The reference made in this appeal to the Constitution
Bench is for deciding the important question of law :
Whether the opinion of a typewriter expert is admissible in
evidence under Section 45 of the Indian Evidence Act, 1872 ?
The respondent - S.J. Chaudhary was being tried in the
Court of Addl. Sessions Judge, New Delhi, on charges
punishable under Section 302, IPC and Sections 3 and 4 of
the Explosive Substances Act, 1908 in Sessions Case No. 36
of 1983. The prosecution wanted to examine a typewriter
expert for proof of certain incriminating facts against the
respondent based on the identity of a typewriter on which a
material document was alleged to have been typed. An
objection was taken to the admissibility of the opinion
evidence of the typewriter expert under Section 45 of the
Indian Evidence Act, 1872 (for short "Evidence Act") based
on the decision of this Court in Hanumant vs. The state of
Madhya Pradesh, AIR 1952 SC 343 = 1952 SCR 1091, and the
Trial Court upheld that objection. Criminal Revision No.105
of 1987 was filed in the Delhi High Court by the prosecution
challenging that order. The Delhi High Court has dismissed
the revision, hence this appeal by special leave.

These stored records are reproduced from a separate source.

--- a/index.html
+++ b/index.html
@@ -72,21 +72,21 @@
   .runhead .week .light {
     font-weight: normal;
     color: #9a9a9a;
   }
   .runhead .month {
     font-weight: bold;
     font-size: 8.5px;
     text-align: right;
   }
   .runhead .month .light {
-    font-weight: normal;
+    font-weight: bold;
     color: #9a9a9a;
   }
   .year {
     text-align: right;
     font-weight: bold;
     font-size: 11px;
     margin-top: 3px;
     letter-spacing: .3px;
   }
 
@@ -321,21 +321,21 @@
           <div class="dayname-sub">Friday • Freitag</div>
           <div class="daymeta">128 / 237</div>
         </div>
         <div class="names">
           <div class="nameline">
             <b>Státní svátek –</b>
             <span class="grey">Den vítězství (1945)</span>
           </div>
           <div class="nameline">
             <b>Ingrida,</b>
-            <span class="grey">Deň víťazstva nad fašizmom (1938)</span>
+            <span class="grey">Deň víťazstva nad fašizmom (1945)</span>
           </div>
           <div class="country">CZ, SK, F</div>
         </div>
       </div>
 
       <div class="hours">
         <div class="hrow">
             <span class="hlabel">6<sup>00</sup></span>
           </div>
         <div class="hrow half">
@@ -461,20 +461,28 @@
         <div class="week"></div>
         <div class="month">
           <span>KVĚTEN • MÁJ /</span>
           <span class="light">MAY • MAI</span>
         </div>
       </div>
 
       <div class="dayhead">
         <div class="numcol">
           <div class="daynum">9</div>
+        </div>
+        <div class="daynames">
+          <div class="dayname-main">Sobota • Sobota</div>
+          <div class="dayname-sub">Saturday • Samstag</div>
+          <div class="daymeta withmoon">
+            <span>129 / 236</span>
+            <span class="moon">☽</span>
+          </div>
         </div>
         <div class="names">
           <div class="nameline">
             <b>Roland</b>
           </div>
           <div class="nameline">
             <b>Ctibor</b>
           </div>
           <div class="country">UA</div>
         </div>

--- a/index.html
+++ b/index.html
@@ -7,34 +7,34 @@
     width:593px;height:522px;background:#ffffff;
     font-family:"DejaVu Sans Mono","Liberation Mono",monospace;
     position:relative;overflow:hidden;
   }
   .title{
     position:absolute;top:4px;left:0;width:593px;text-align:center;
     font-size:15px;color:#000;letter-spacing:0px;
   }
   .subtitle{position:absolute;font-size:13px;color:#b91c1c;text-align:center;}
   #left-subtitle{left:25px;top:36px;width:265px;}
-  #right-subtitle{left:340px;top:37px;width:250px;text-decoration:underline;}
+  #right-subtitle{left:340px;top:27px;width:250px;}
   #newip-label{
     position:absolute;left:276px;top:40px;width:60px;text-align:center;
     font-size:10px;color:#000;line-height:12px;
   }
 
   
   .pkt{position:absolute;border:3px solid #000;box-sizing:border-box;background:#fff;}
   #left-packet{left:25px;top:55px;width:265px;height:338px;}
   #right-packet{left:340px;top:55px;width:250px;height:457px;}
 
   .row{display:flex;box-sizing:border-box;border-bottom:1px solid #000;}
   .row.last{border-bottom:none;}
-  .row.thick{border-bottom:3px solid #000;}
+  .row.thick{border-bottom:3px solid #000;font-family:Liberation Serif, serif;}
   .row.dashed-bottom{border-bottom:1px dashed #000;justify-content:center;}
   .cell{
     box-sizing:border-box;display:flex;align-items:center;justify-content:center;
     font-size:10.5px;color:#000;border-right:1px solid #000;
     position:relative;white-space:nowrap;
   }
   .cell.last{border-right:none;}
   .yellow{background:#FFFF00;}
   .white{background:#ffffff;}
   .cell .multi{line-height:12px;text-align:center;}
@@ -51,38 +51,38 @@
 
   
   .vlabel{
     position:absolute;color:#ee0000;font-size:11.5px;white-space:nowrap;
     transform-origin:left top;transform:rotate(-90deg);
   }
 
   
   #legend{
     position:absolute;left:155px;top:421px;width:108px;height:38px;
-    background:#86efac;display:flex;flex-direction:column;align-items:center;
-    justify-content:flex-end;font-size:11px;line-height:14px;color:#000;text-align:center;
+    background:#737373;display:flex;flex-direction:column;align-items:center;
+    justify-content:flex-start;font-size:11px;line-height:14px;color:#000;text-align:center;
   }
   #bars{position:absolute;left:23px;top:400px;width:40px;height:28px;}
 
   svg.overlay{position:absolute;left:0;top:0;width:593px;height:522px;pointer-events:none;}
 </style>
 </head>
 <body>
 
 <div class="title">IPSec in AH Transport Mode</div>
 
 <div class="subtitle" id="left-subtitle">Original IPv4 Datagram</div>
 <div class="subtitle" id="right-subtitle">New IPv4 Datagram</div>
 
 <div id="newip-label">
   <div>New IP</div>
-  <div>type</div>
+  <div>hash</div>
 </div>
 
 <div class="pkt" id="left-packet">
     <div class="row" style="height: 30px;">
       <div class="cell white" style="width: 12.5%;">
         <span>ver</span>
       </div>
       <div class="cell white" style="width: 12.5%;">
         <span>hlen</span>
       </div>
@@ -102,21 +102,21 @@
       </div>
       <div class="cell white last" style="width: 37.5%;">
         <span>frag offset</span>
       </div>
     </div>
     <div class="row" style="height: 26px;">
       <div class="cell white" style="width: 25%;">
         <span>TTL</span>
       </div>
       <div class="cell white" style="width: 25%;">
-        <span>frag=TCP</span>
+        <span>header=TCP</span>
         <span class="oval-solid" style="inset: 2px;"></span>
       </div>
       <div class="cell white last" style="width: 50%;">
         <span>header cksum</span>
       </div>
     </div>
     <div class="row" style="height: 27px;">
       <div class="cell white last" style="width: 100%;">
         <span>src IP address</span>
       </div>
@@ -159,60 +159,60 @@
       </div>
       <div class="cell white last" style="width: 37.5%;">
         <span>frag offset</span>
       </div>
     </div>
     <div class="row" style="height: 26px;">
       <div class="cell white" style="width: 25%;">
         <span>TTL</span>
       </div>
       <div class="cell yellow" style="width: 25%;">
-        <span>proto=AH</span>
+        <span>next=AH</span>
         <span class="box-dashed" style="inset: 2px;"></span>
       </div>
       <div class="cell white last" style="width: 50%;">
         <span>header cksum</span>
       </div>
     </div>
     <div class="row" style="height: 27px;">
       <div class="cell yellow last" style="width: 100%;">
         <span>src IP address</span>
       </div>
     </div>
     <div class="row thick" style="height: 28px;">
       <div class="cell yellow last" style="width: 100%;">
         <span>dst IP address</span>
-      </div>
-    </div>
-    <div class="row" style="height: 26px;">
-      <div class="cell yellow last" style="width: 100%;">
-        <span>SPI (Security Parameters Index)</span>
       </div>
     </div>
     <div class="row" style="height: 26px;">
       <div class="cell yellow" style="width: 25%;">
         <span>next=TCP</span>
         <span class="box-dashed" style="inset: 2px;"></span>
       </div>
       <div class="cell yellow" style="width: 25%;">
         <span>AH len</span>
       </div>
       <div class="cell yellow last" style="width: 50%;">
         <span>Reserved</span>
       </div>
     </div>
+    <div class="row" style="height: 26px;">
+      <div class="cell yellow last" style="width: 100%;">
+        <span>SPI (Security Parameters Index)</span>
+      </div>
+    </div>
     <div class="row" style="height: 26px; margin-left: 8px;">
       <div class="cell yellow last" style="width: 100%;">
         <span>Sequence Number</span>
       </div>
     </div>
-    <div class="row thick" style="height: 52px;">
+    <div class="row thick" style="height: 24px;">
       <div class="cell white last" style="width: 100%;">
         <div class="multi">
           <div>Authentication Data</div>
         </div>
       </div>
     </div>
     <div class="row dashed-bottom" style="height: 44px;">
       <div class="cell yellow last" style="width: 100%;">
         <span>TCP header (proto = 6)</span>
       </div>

The Present criminal appeal came up for hearing before
a Division Bench comprising of two learned Judges of this
Court. The correctness of the observations in Hanumant’s
case by a Bench of three learned Judges on this point was
doubted and reconsideration thereof was sought on behalf of
the appellant. Accordingly, by order dated March 22, 1990
the Division Bench took the view that this important
question of law involved in this appeal should be considered
and decided by a larger Bench. This question of law is the
only point involved for decision in this appeal and the
decision thereon would dispose of the appeal.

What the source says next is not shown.